## [Given data]
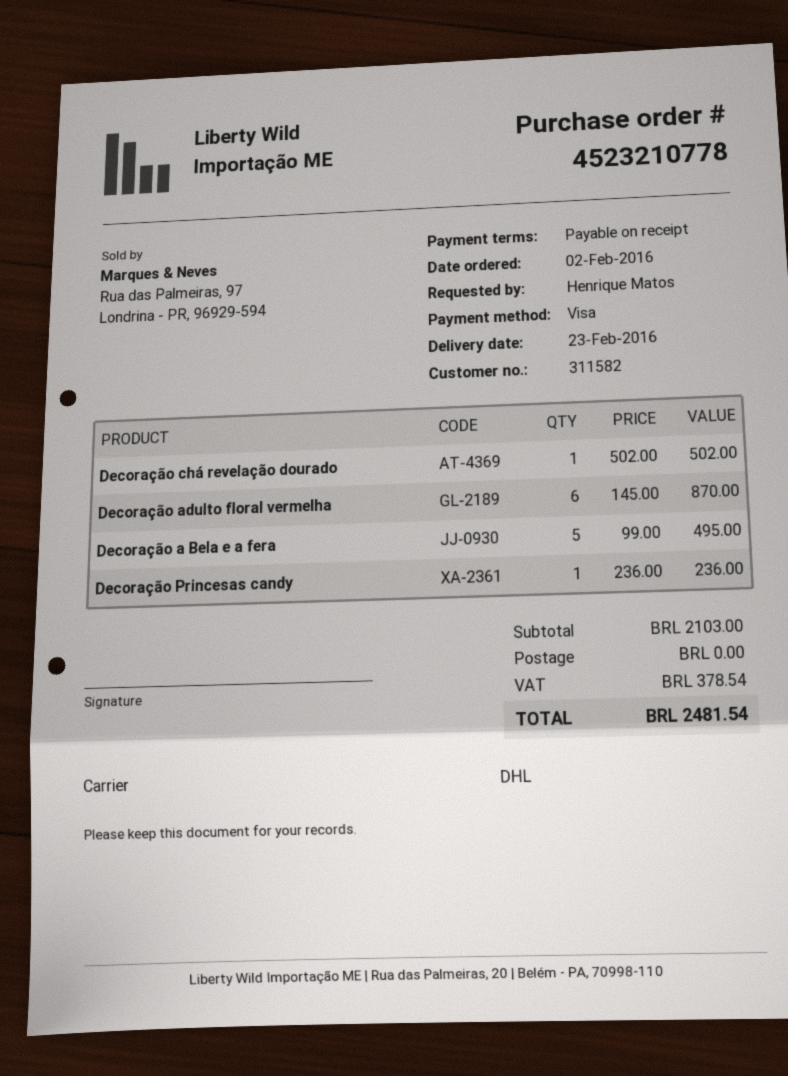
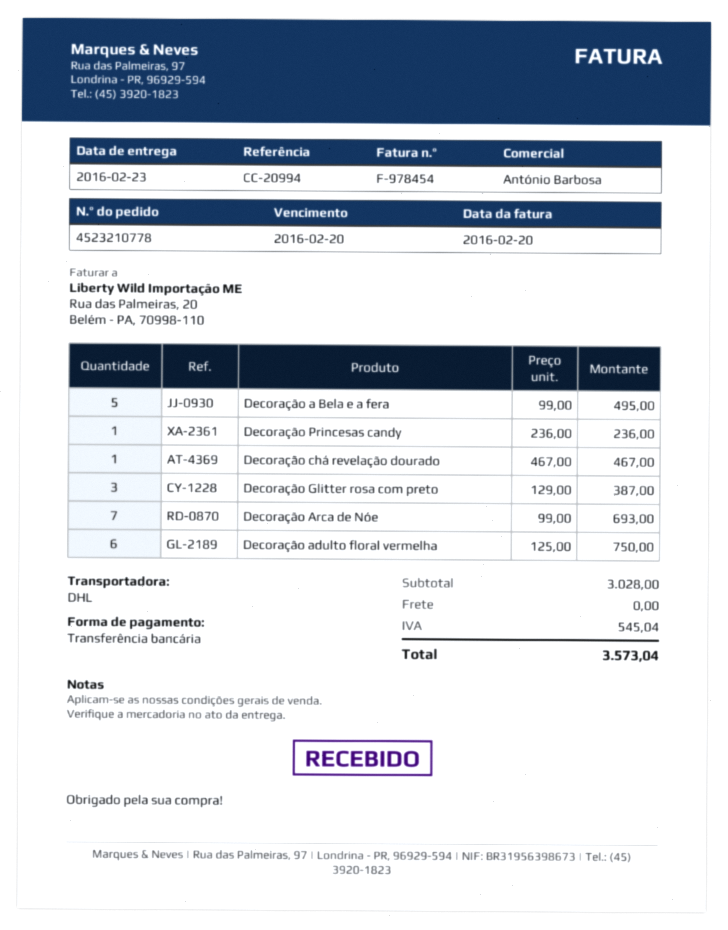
payment method: Visa -> bank transfer
Decoração chá revelação dourado: 1 x 502.00 = 502.00 -> 1 x 467.00 = 467.00
Decoração adulto floral vermelha: 6 x 145.00 = 870.00 -> 6 x 125.00 = 750.00
Decoração Glitter rosa com preto: none -> 3 x 129.00 = 387.00
Decoração Arca de Nóe: none -> 7 x 99.00 = 693.00
subtotal: 2103.00 -> 3028.00
tax: 378.54 -> 545.04
total: 2481.54 -> 3573.04

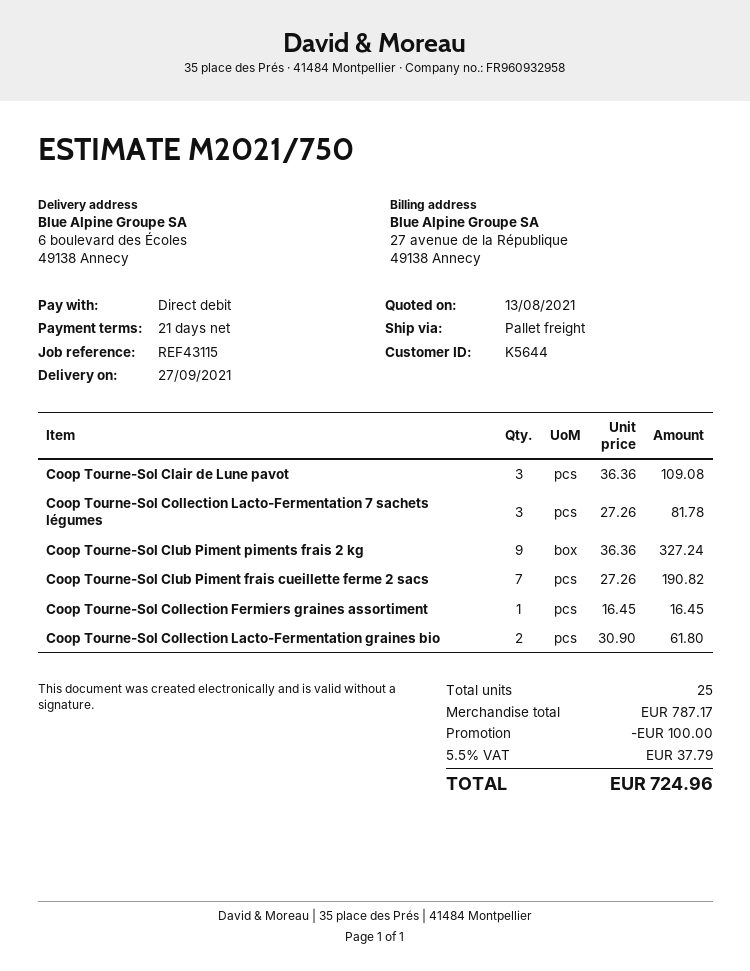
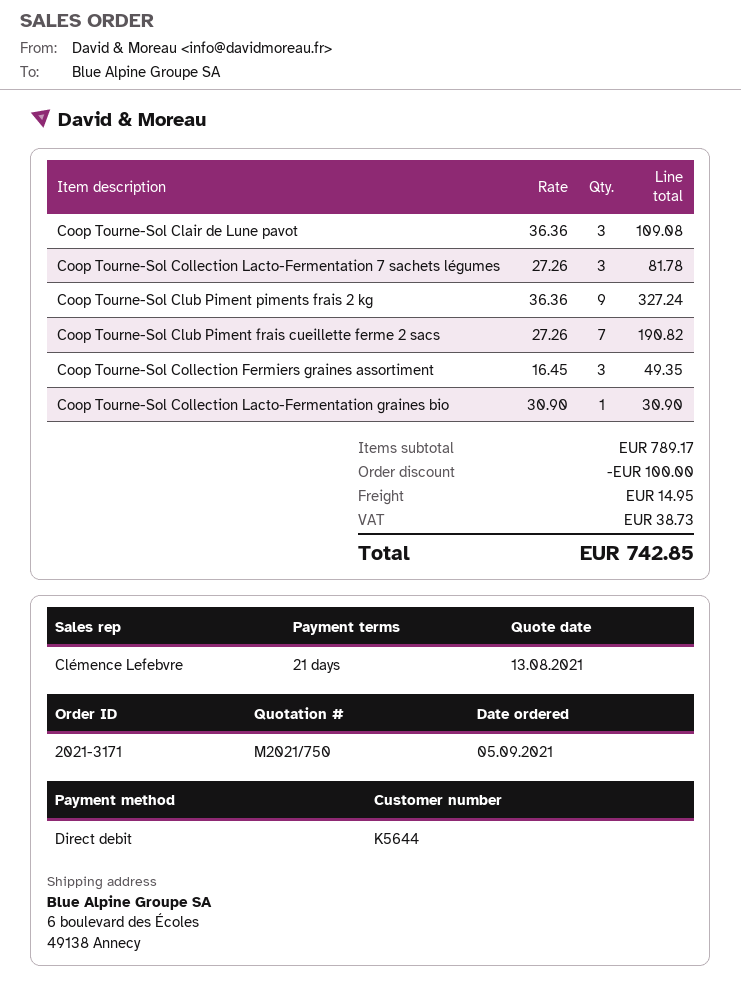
Coop Tourne-Sol Collection Fermiers graines assortiment: 1 x 16.45 = 16.45 -> 3 x 16.45 = 49.35
Coop Tourne-Sol Collection Lacto-Fermentation graines bio: 2 x 30.90 = 61.80 -> 1 x 30.90 = 30.90
subtotal: 787.17 -> 789.17
shipping: none -> 14.95
tax: 37.79 -> 38.73
total: 724.96 -> 742.85

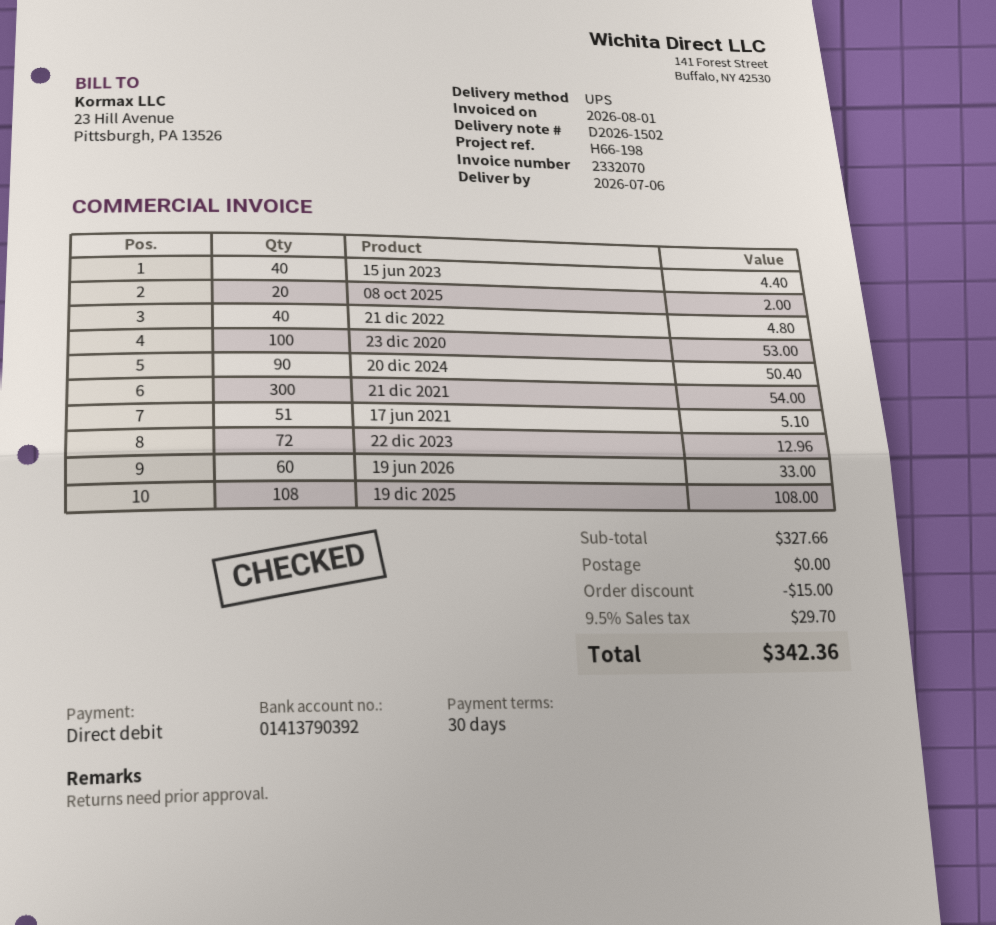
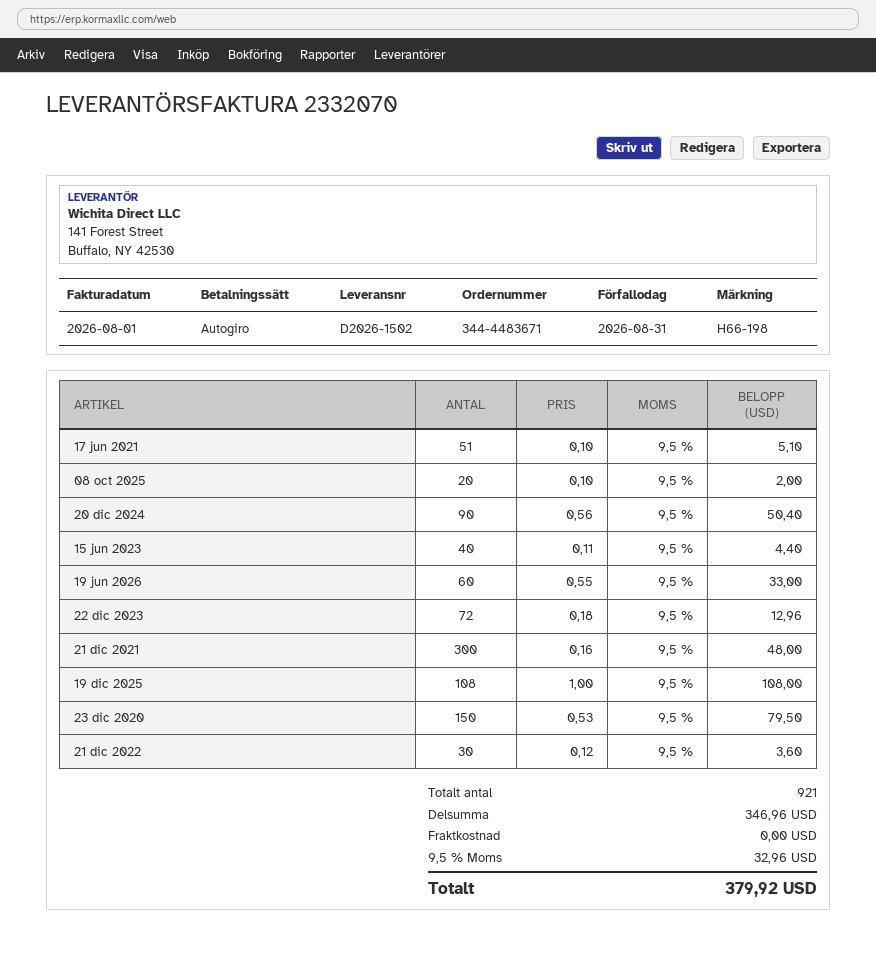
21 dic 2022: 40 for 4.80 -> 30 for 3.60
23 dic 2020: 100 for 53.00 -> 150 for 79.50
21 dic 2021: 300 for 54.00 -> 300 for 48.00
subtotal: 327.66 -> 346.96
discount: 15.00 -> none
tax: 9.5% = 29.70 -> 9.5% = 32.96
total: 342.36 -> 379.92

## [Exercise goal]
Report every line from the listing above where the string "none" can be found.

## [Answer to this problem]
Decoração Glitter rosa com preto: none -> 3 x 129.00 = 387.00
Decoração Arca de Nóe: none -> 7 x 99.00 = 693.00
shipping: none -> 14.95
discount: 15.00 -> none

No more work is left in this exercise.